En varias ocasiones se denunció la anomalía de que algunos presos, principalmente procesados por crímenes como lavado de dinero y vinculados a investigaciones sobre narcotráfico, permanecían recluidos en las llamadas celdas vip, provistos de cuantiosos lujos y privilegios, desde donde seguían manejando impunemente sus operaciones delictivas.

En los últimos años hubo varios casos revelados a través de la prensa.
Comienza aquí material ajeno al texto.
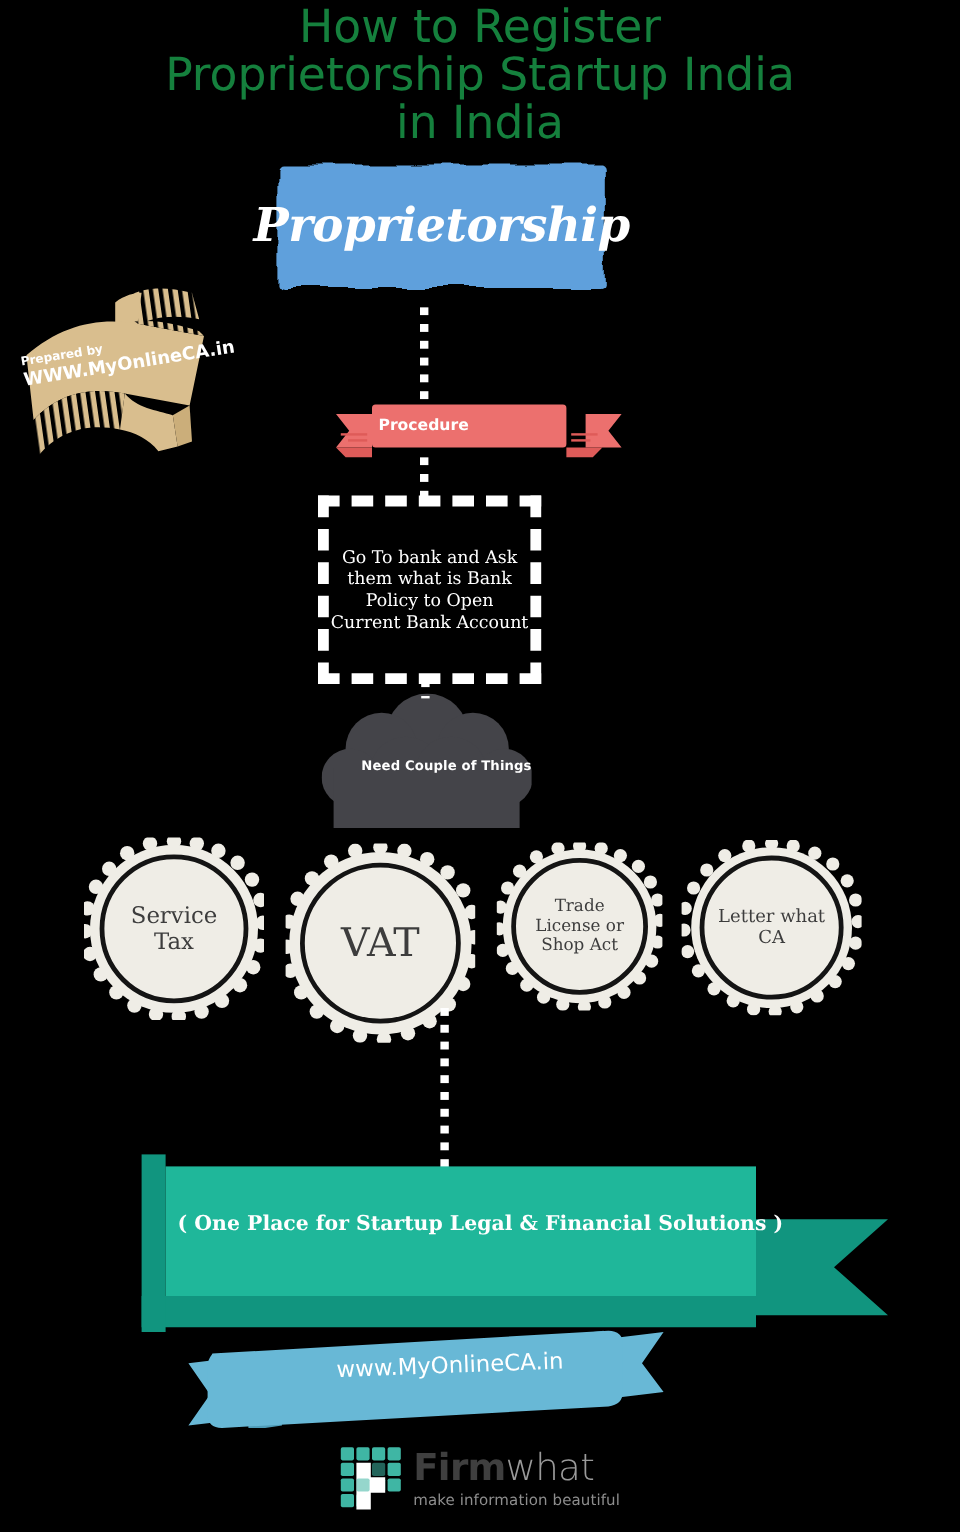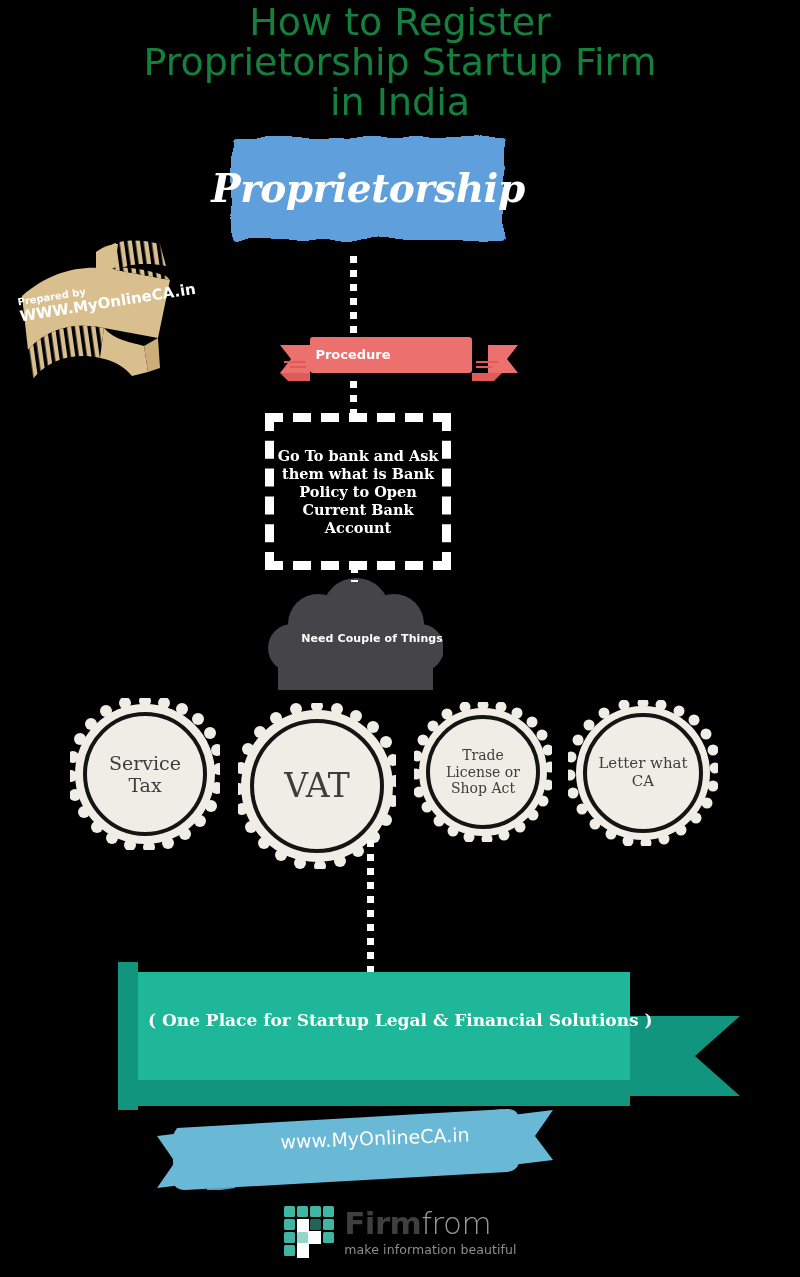"Proprietorship Startup Firm" div { text: Firm -> India }
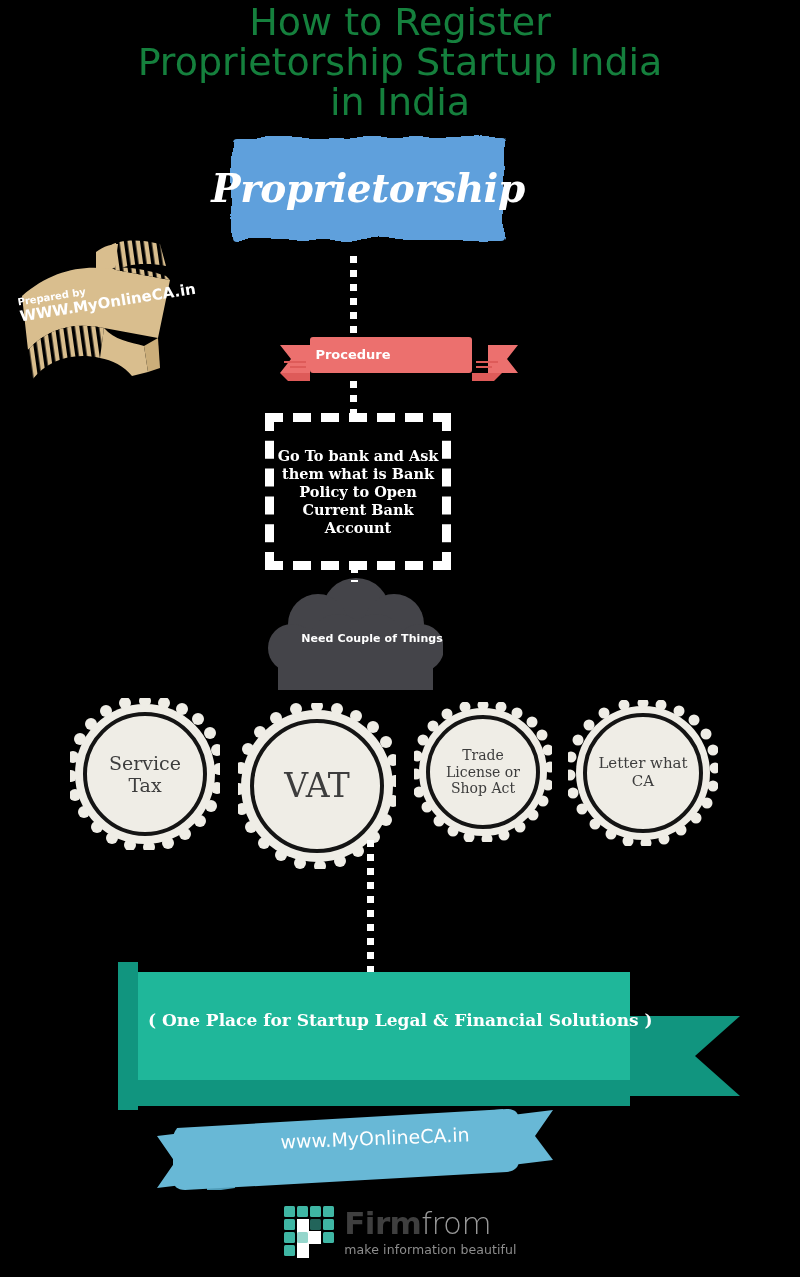"Go To bank and Ask" .bankbox-text { font-weight: bold -> normal }
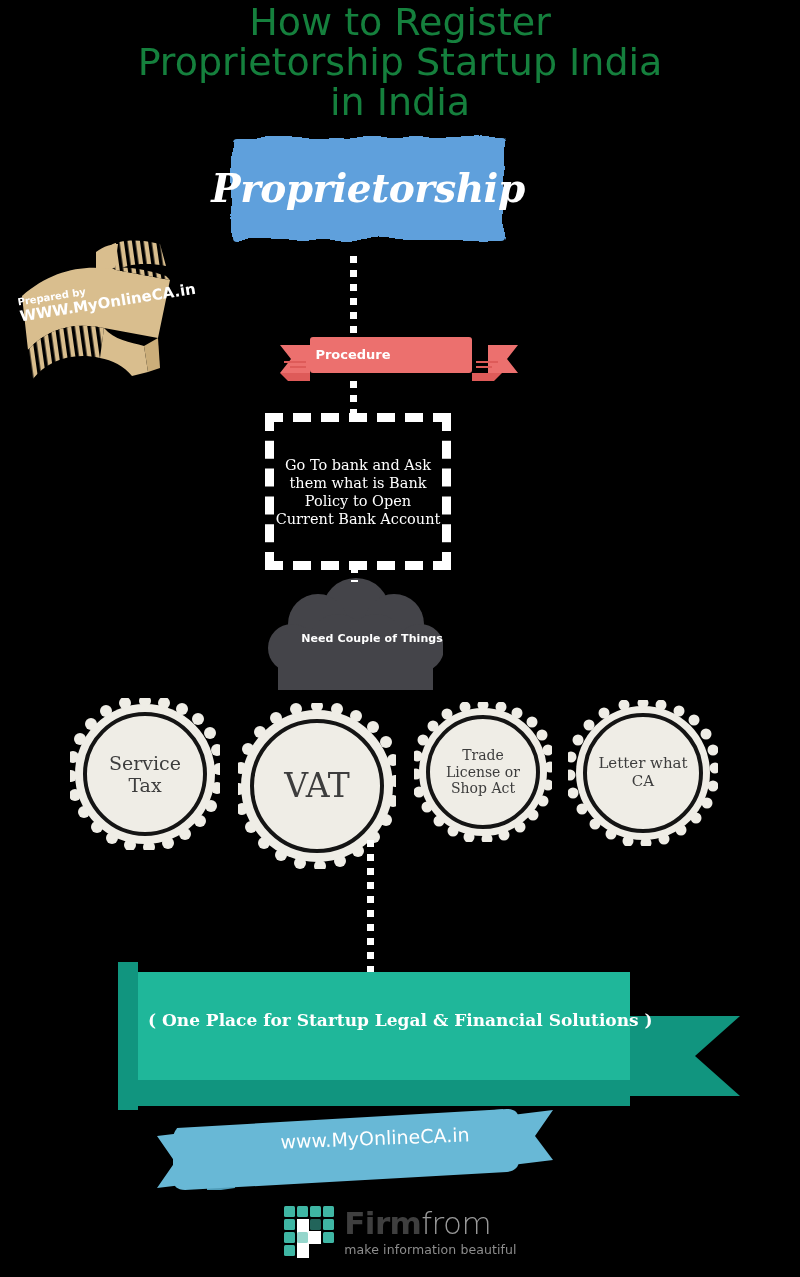"from" span.l { text: from -> what }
En junio de 2015 se mostró que los procesados por narcotráfico, Tomás Rojas Cañete, alias Toma'i, y Carlos Caballero, alias Capilo, gozaban de celdas vip, el primero en la cárcel de Tacumbú y el segundo en la Agrupación Especializada de la Policía Nacional, con libre acceso a teléfonos celulares y conexiones a internet, entre otros privilegios.

En julio de 2015 se denunció que el entonces recluso Rubén Sánchez Garcete, alias Chicharõ, diputado suplente del Partido Colorado por Amambay, procesado por lavado de dinero, había llegado a montar libremente un puesto comando en su celda de Tacumbú, desde donde dirigía personalmente, a través de equipos de comunicación conectados a internet, la campaña electoral de su hermano, Denilso Sánchez, en las internas de la ANR, celebrando su victoria electoral como precandidato a intendente municipal de Capitán Bado, y luego como intendente electo, a pesar de ser también en su momento un prófugo de la Justicia.

Acerca del capo Jarvis Chimenes Pavão, condenado en Paraguay por lavado de dinero y en Brasil por narcotráfico, se han conocido testimonios de que el mismo seguía manejando sus operaciones desde la cárcel, pero aun así las recientemente divulgadas imágenes de su lujosa celda y los detalles revelados acerca de cómo las autoridades carcelarias le permitían disponer de todos los privilegios han causado sorpresa, indignación y alarma en la ciudadanía, ya que muestran el gran nivel de penetración del narcotráfico en las estructuras del Estado.

Resulta difícil de creer que las más altas cúpulas del Gobierno no sabían que un poder criminal paralelo opera desde adentro de las cárceles, con la abierta complacencia y complicidad de quienes debían ejercer los controles para evitarlo.

Ya en enero de 2015, la Dirección General de Establecimientos Penitenciarios anunció que se iban a desmantelar las celdas vip en Tacumbú, algo que evidentemente no se cumplió.

De todos modos, es plausible que al fin se haya tomado la decisión de desalojar a Chimenes Pavão de su privilegiado alojamiento, pero el simple cambio del lugar de reclusión o la sustitución de algunos altos funcionarios no soluciona el problema. Hay que cortar de raíz la corrupción que le da poder a los narcos en las cárceles.